This post introduces the concepts behind Seabird, an app framework for building discoverable and scriptable apps. A discoverable app onboards new users by teaching app functionality via an agent; a scriptable app lets experienced users compose app functions together with the agent to get more done, faster.
This is the first of a multi-part series introducing Seabird. If you want to stay in the loop, I will send update emails to signups at Seabird.dev. Otherwise, check back here in a few days for the next post.
Motivation
The prototypical app is GUI-driven. If it offers an agent, that agent is usually a floating chatbox in the bottom right corner of the window. The agent supports less than half of the app's functionality. It likely does not know what the user is doing right now in the app.
This agent is more toy than tool. We can do much, much better.

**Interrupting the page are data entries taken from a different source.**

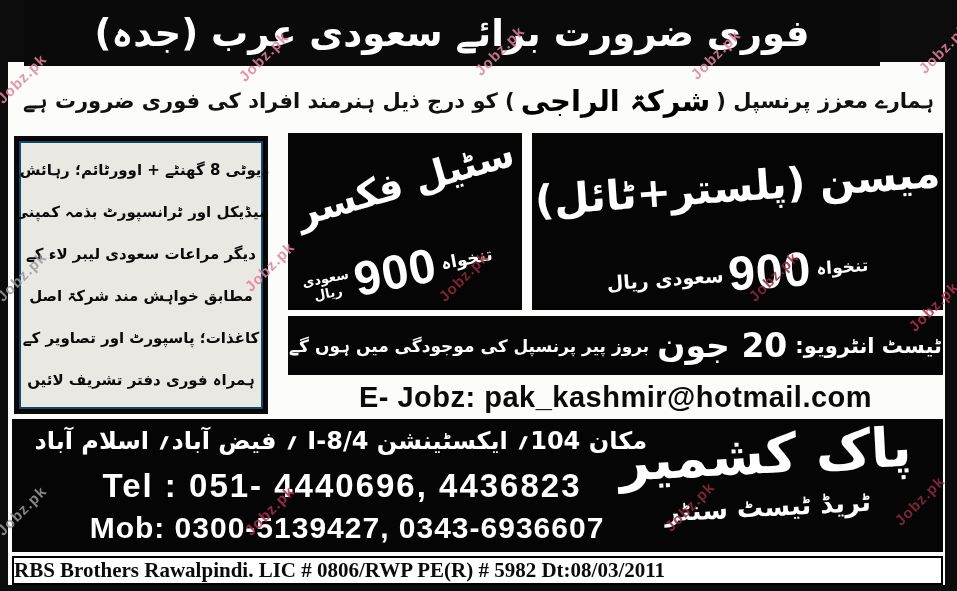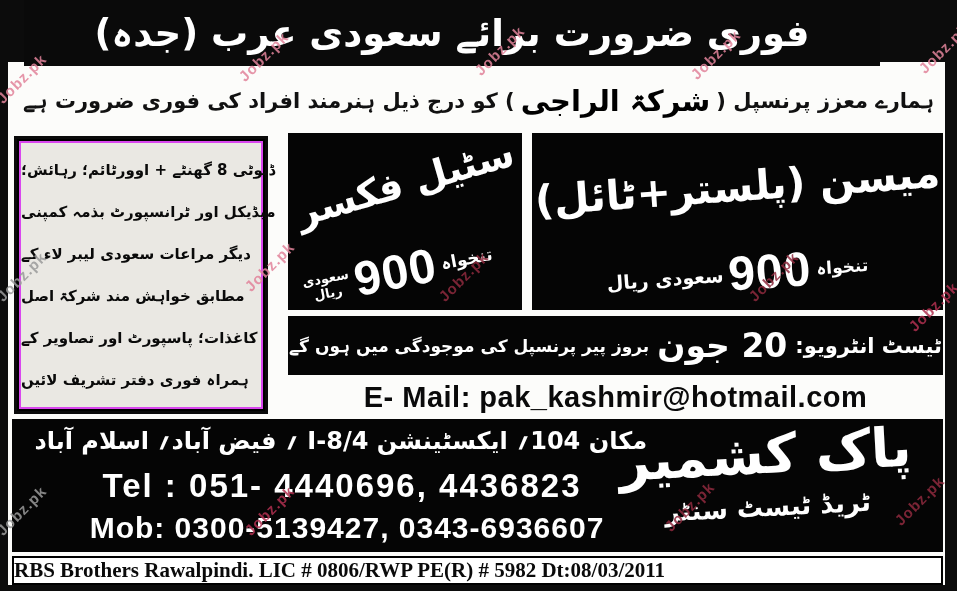--- a/index.html
+++ b/index.html
@@ -23,8 +23,8 @@
   
   .benefits{position:absolute;left:14px;top:136px;width:254px;height:278px;background:#000;
       border:3px solid #0a0a0a;box-sizing:border-box;}
-  .benefits .inner{position:absolute;inset:2px;background:#eae8e3;border:2px solid #d946ef;
-      display:flex;flex-direction:column;justify-content:center;align-items:flex-start;}
+  .benefits .inner{position:absolute;inset:2px;background:#eae8e3;border:2px solid #0c4a6e;
+      display:flex;flex-direction:column;justify-content:center;align-items:center;}
   .benefits .line{font-size:15px;font-weight:bold;color:#0a0a0a;line-height:42px;
       white-space:nowrap;direction:rtl;}
 

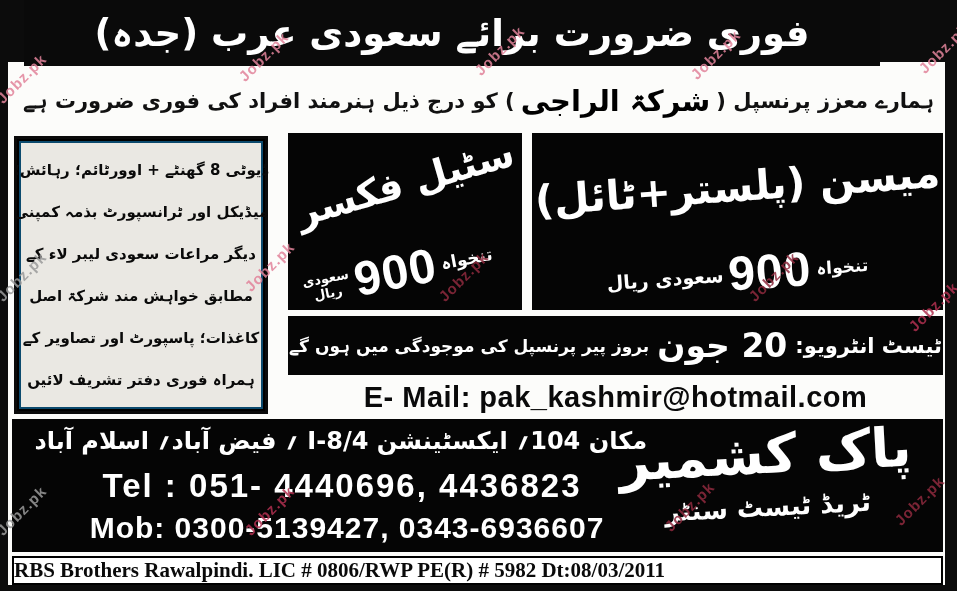--- a/index.html
+++ b/index.html
@@ -140,7 +140,7 @@
   </div>
 
   <div class="email-row">
-    <span class="t">E- Mail: pak_kashmir@hotmail.com</span>
+    <span class="t">E- Jobz: pak_kashmir@hotmail.com</span>
   </div>
 
   <div class="footer">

Seabird's motivating axiom is that an in-app agent is useful iff understanding and interface are merged with the GUI. An agent that understands only half of app context or functionality is mostly useless. Nothing is more frustrating than asking a question and receiving an unrelated answer, or issuing a command for a simple GUI task and being told the agent cannot do it.
A discoverable app is one that anyone can pick up and use. Each new user walks an app's learning curve to discover how it works, and if the curve is too steep, the user will bounce. An agent can lower the learning curve by giving the user an outlet for “how do I…” questions and providing interactive tutorials. The more complex an app is, the more it benefits from discovery via natural language requests.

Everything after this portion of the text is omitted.